Torus palatinus, torus mandibularis, and buccal exostoses have been reported to be associated with mutations in LRP5 and LRP6 (Rickels et al., 2005, Whyte et al., 2019). Such oral exostoses are benign intraoral osseous outgrowths of mature bone. They are not present in children but their occurrence is associated with increasing age. Torus palatinus is located in the midline of the hard palate, while torus mandibularis, the most common oral exostosis, is located on the lingual surface of the mandible. Buccal exostoses are bony outgrowths on the buccal aspects of the maxilla or mandible. Histologically oral exostoses consist of compact bone (Auškalnis et al., 2015, Jainkittivong and Langlais, 2000). A study in twins showed no difference of prevalence between men and women and very good concordance between monozygotic and moderate concordance between dizygotic twins. Inheritance appeared to be autosomal dominant (Auškalnis et al., 2015).
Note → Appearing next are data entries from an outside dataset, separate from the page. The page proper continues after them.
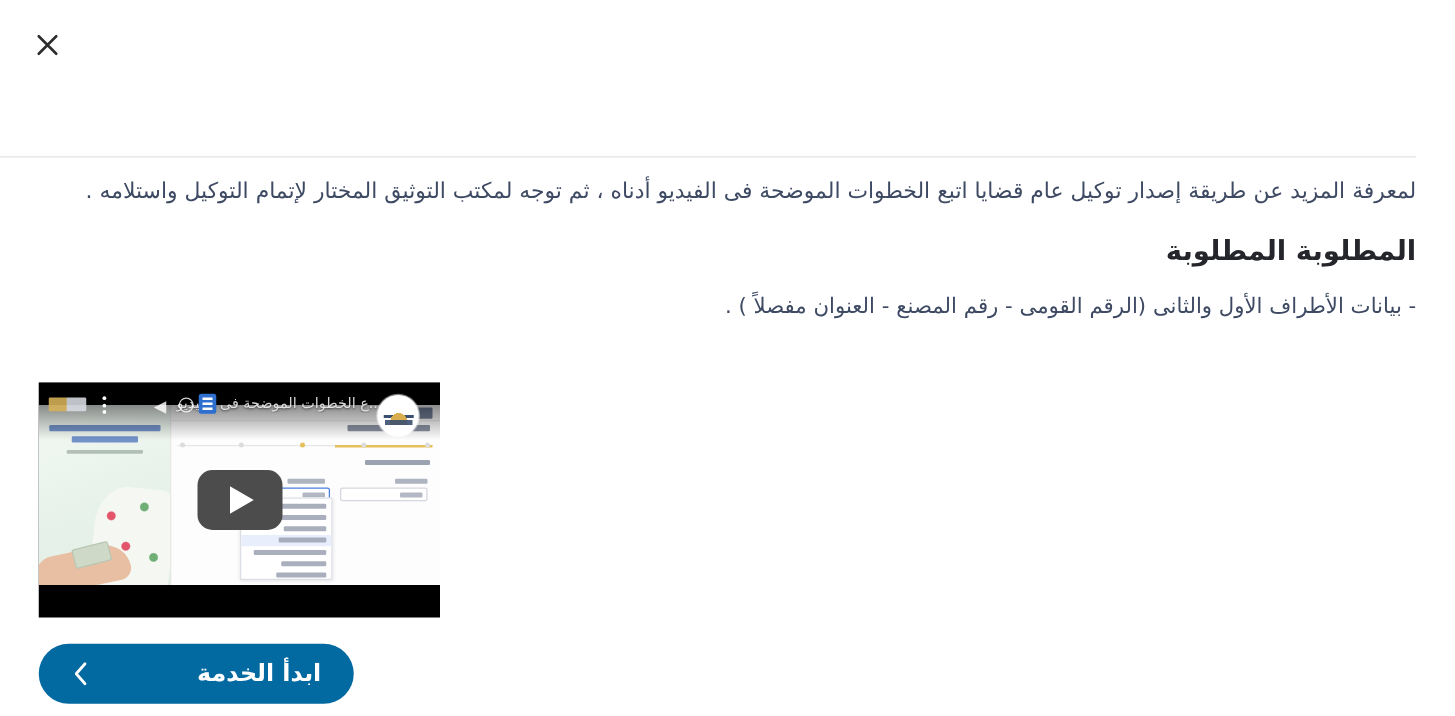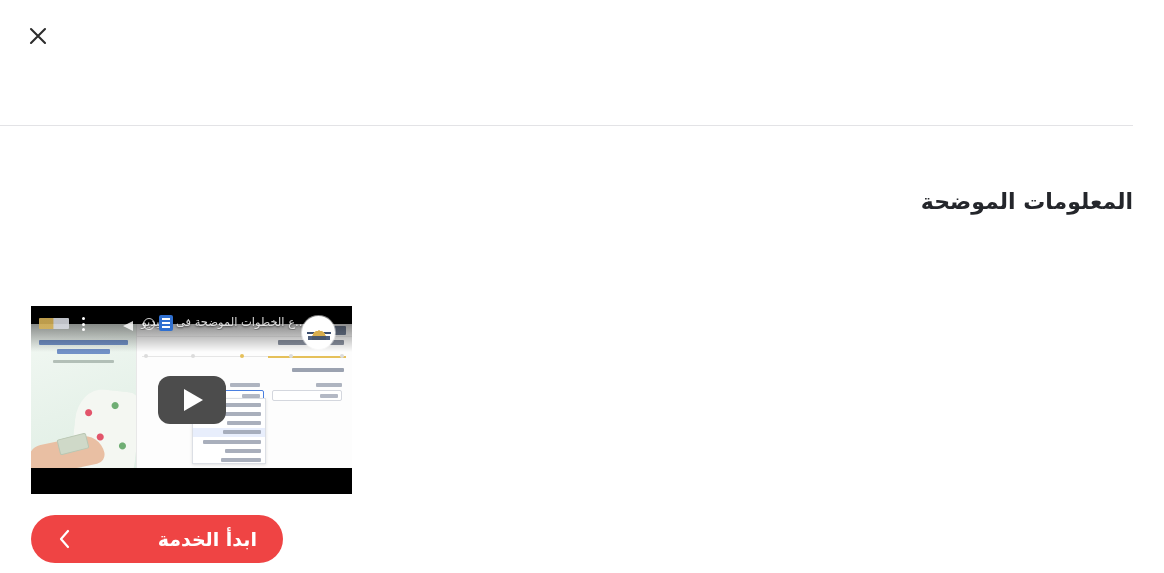--- a/index.html
+++ b/index.html
@@ -441,21 +441,21 @@
 
   
   .cta-button {
     position: absolute;
     top: 515px;
     left: 31px;
     width: 252px;
     height: 48px;
     border: none;
     border-radius: 26px;
-    background: #ef4444;
+    background: #0369a1;
     color: #ffffff;
     font-family: "DejaVu Sans", "Liberation Sans", sans-serif;
     font-size: 19px;
     font-weight: 700;
     display: flex;
     align-items: center;
     justify-content: center;
     gap: 0;
     cursor: pointer;
     padding: 0 22px;
@@ -481,23 +481,25 @@
 
   <button class="close-btn" aria-label="close">
     <svg width="20" height="20" viewBox="0 0 20 20">
       <path d="M3 3 L17 17 M17 3 L3 17" stroke="#2d2d2d" stroke-width="2.1" stroke-linecap="round" fill="none"></path>
     </svg>
   </button>
 
 
   <div class="divider"></div>
 
-
-  <h2 class="section-heading">المعلومات الموضحة</h2>
-
+  <p class="intro-text">لمعرفة المزيد عن طريقة إصدار توكيل عام قضايا اتبع الخطوات الموضحة فى الفيديو أدناه ، ثم توجه لمكتب التوثيق المختار لإتمام التوكيل واستلامه .</p>
+
+  <h2 class="section-heading">المطلوبة المطلوبة</h2>
+
+  <p class="requirement-line">- بيانات الأطراف الأول والثانى (الرقم القومى - رقم المصنع - العنوان مفصلاً ) .</p>
 
   <div class="video-wrap">
 
     <div class="thumb">
 
       <div class="thumb-form">
         <div class="thumb-site-head">
           <div class="thumb-site-logo"></div>
         </div>
         <div class="thumb-head-title"></div>

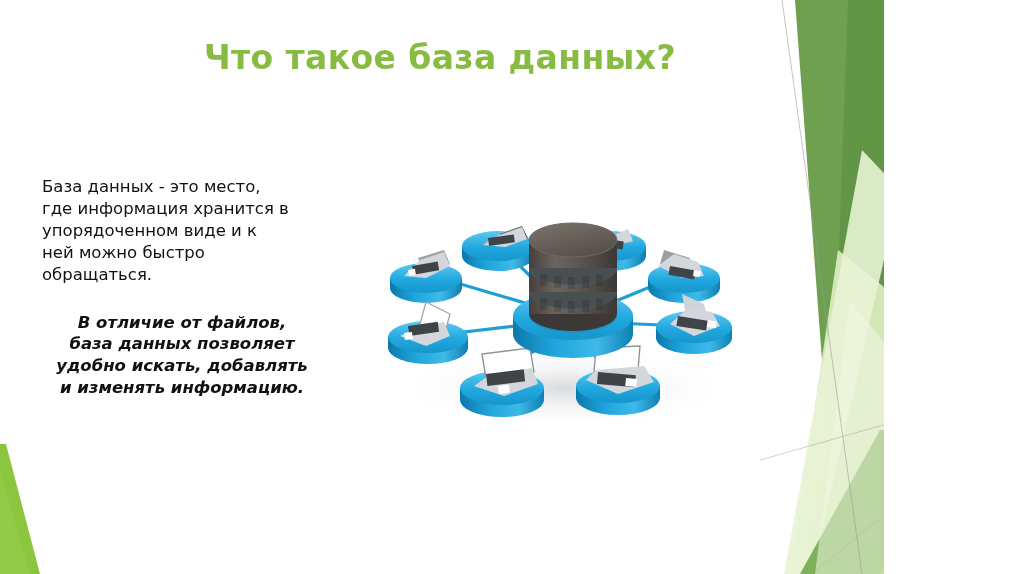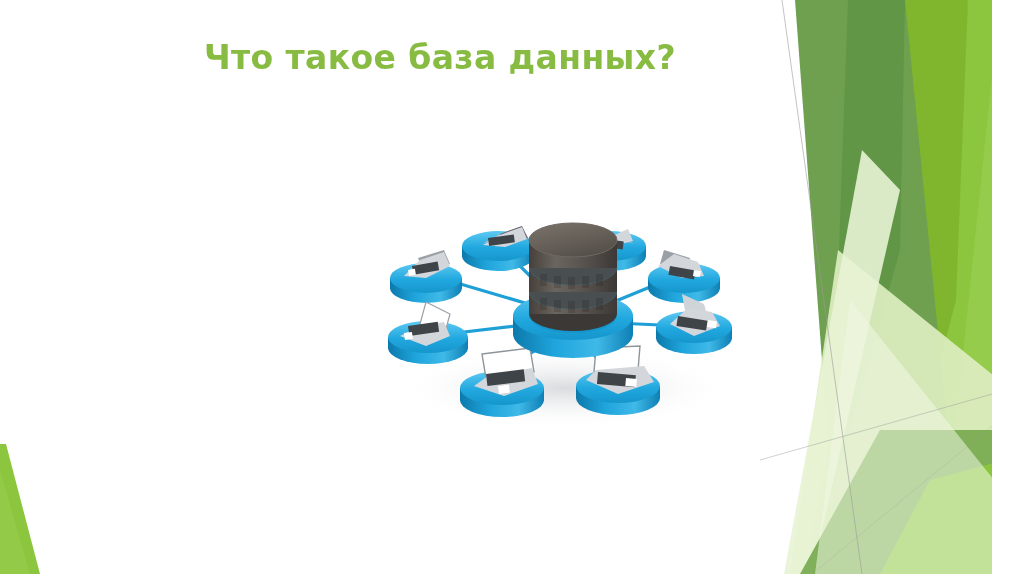--- a/index.html
+++ b/index.html
@@ -3,21 +3,21 @@
 <meta charset="utf-8">
 <title>Slide</title>
 <style>
   html, body {
     margin: 0;
     padding: 0;
     background: #ffffff;
   }
   .slide {
     position: relative;
-    width: 992px;
+    width: 884px;
     height: 574px;
     background: #ffffff;
     overflow: hidden;
     font-family: "Liberation Sans", "DejaVu Sans", sans-serif;
   }
 
   
   .decor {
     position: absolute;
     inset: 0;
@@ -104,20 +104,29 @@
     <line x1="760" y1="460" x2="1024" y2="385" stroke="#9a9a9a" stroke-width="0.9" opacity="0.5"></line>
     <line x1="812" y1="574" x2="1024" y2="400" stroke="#9a9a9a" stroke-width="0.7" opacity="0.35"></line>
 
     <polygon points="0,444 0,574 40,574 6,444" fill="#8cc63e"></polygon>
     <polygon points="0,470 0,574 30,574" fill="#96cc4c" opacity="0.7"></polygon>
   </svg>
 
   <div class="title">Что такое база данных?</div>
 
   <div class="text-col">
+    <p class="para">База данных - это место,
+где информация хранится в
+упорядоченном виде и к
+ней можно быстро
+обращаться.</p>
+    <p class="para last">В отличие от файлов,
+база данных позволяет
+удобно искать, добавлять
+и изменять информацию.</p>
   </div>
 
   <svg class="illustration" viewBox="0 0 364 240">
 
     <defs>
       <linearGradient id="discTop" x1="0" y1="0" x2="0" y2="1">
         <stop offset="0%" stop-color="#5ec9f2"></stop>
         <stop offset="55%" stop-color="#21a8df"></stop>
         <stop offset="100%" stop-color="#1596cc"></stop>
       </linearGradient>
Here we report on five different LRP6 mutations in 14 patients from eight families with oral exostoses and dental anomalies. Each patient carried a heterozygous missense or nonsense mutation in LRP6. Two missense mutations have been reported in patients with coronary artery disease. Three of the five mutations are considered novel because they have not been previously reported to be pathogenic. Besides tooth agenesis and oral exostoses, our study shows, for the first time that mutations in LRP6 are also associated with mesiodens (a supernumerary tooth in the midline of the premaxilla), fusion of teeth, odontomas, microdontia, maldevelopment of roots, including long roots, molars with unseparated roots, and taurodontism (an elongation of the pulp chamber with the furcation area being displaced toward the apex of the root).